Formative assessment is key. There’s no separation between teaching and learning. You know, some people call it “learning and teaching” because those things are simultaneous.
Formative assessment is the glue that ties teaching and learning together. So teachers should be consistently assessing as they’re teaching in alignment with grade-appropriate standards that are challenging, rigorous, et cetera. And that’s what’s been lost in the standardized testing conversation: a focus on exemplary teaching and learning and what that looks like in the classroom.
One of the things that we did a lot of was conferencing with kids—one-on-one and in small groups, to assess their learning and alignment with a particular skill. And that could be done online as well, if teachers can make time and have the opportunities to do so.
One of the problems is access. My wife, who’s a second-grade teacher, has many students who haven’t even logged on to online learning, since the pandemic hit, because they don’t have access to the hardware [or] don’t have access to the Wi-Fi. So she hasn’t been able to connect with them via the computer.
So that’s been an issue, as well as just managing the “curriculum” the city has provided for my wife to use with her students. There’s a lot of building the plane as it’s being flown, in terms of trying to teach and support kids via an online platform. But it can be done. The more one-on-one opportunities and small group opportunities teachers have with kids, the better. That’s hard to do within a 8:00 a.m. to 2:30 p.m., Monday to Friday framework. And many teachers go outside of that framework to provide the one-on-one support that students need.
This is not only something that Congress doesn’t quite understand. Even leaders at the city and state level—our mayors, governors, and even some superintendents and chancellors—don’t understand how to provide the supports to teachers to help the most vulnerable students.
So in addition to dealing with the COVID pandemic, the crisis of systemic racism in this country is top of mind for not only our students and families, but for educators as well. What responsibility do districts and school leaders and educators have in addressing systemic racism in our schools? And what suggestions do you have for educators as they plan to tackle this topic in the year ahead?
“Systemic racism lives in our schools every day, even when Black men aren’t being lynched on camera. It lives in our curriculum. It lives in our teaching staff. It lives in how we measure success.”
It should have been top of mind for years. Systemic racism is not a new phenomenon. You know, George Floyd’s murder—his lynching—is not a new thing. You know, Mike Brown, Eric Gardner and many others were recently lynched—very publicly—by the police.
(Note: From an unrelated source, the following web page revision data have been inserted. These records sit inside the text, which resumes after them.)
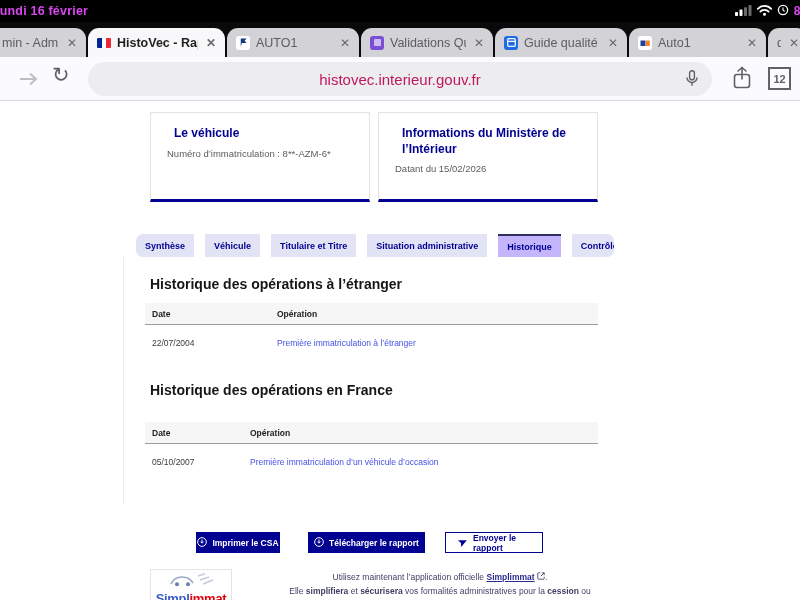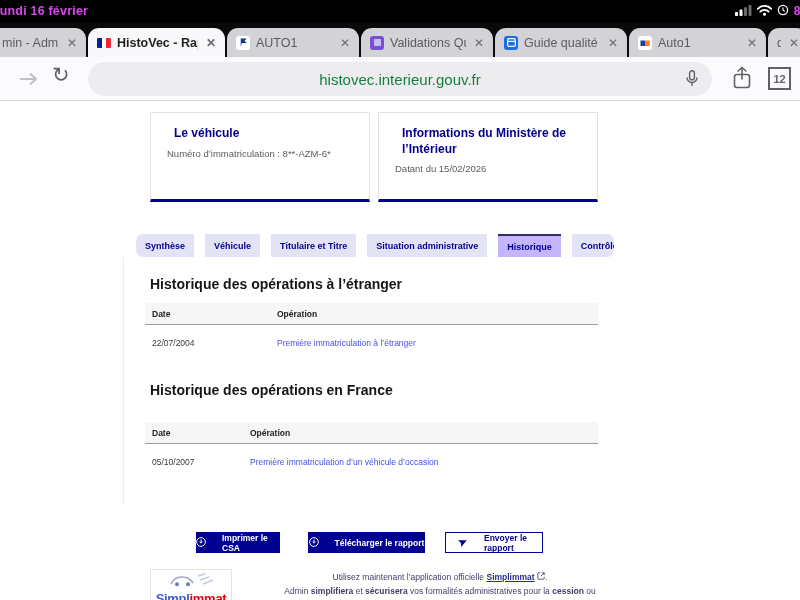"histovec.interieur.gouv.fr" .urlpill { color: #15803d -> #be185d }
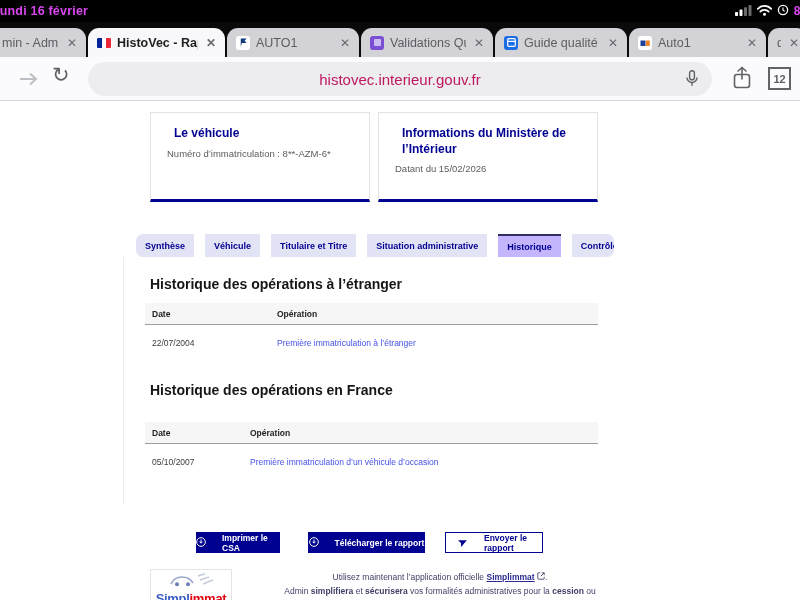"Imprimer le CSA" .btn { gap: 16px -> 5px }
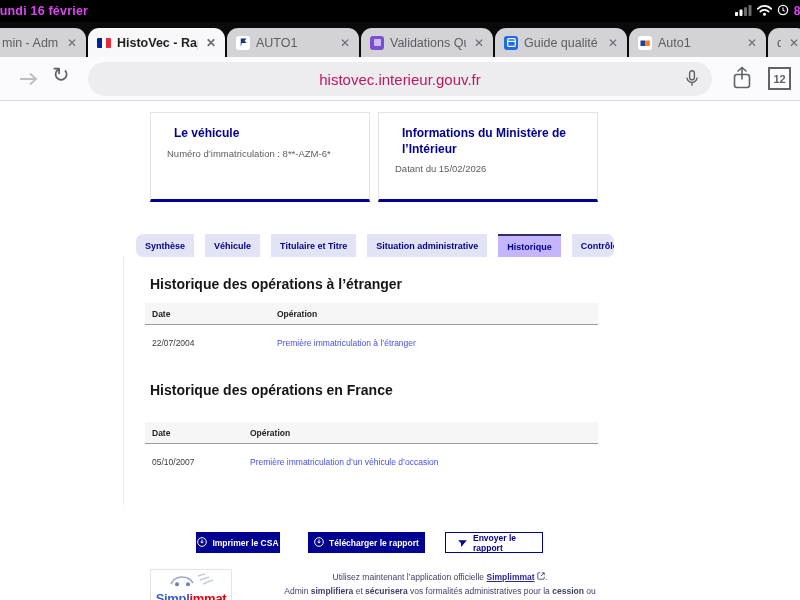"Admin" span { text: Admin -> Elle }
But systemic racism lives in our schools every day, even when Black men aren’t being lynched on camera. It lives in our curriculum. It lives in our teaching staff. It lives in how we measure success. It lives throughout the communities that we work in. There’s a reason why the wealth gap is what it is across racial lines. There’s a reason why the majority of teachers across the country are white and female. There’s a reason why, when we look at the school curriculum, it’s absent of multicultural history and culture, and Black history starts with slavery and not of kingdoms in ancient Africa.
So this is all systemic racism and how it manifests in our schools. And what needs to happen is a relearning of and a re-preparation of teachers in our schools in alignment with racial justice. We all need to be re-trained so that we can create a world where we’re not judging people based on race and differences and continuing to nurture, not just systemic racism, but implicit bias. That is just as bad in many of our schools and throughout society. So this needs to be a reawakening and a relearning for the education system as a whole, and the teaching profession as a whole. There needs to be a lot of reading and watching documentaries and just understanding systemic racism throughout this country’s history and how to approach teaching differently, once we get back to school with our kids.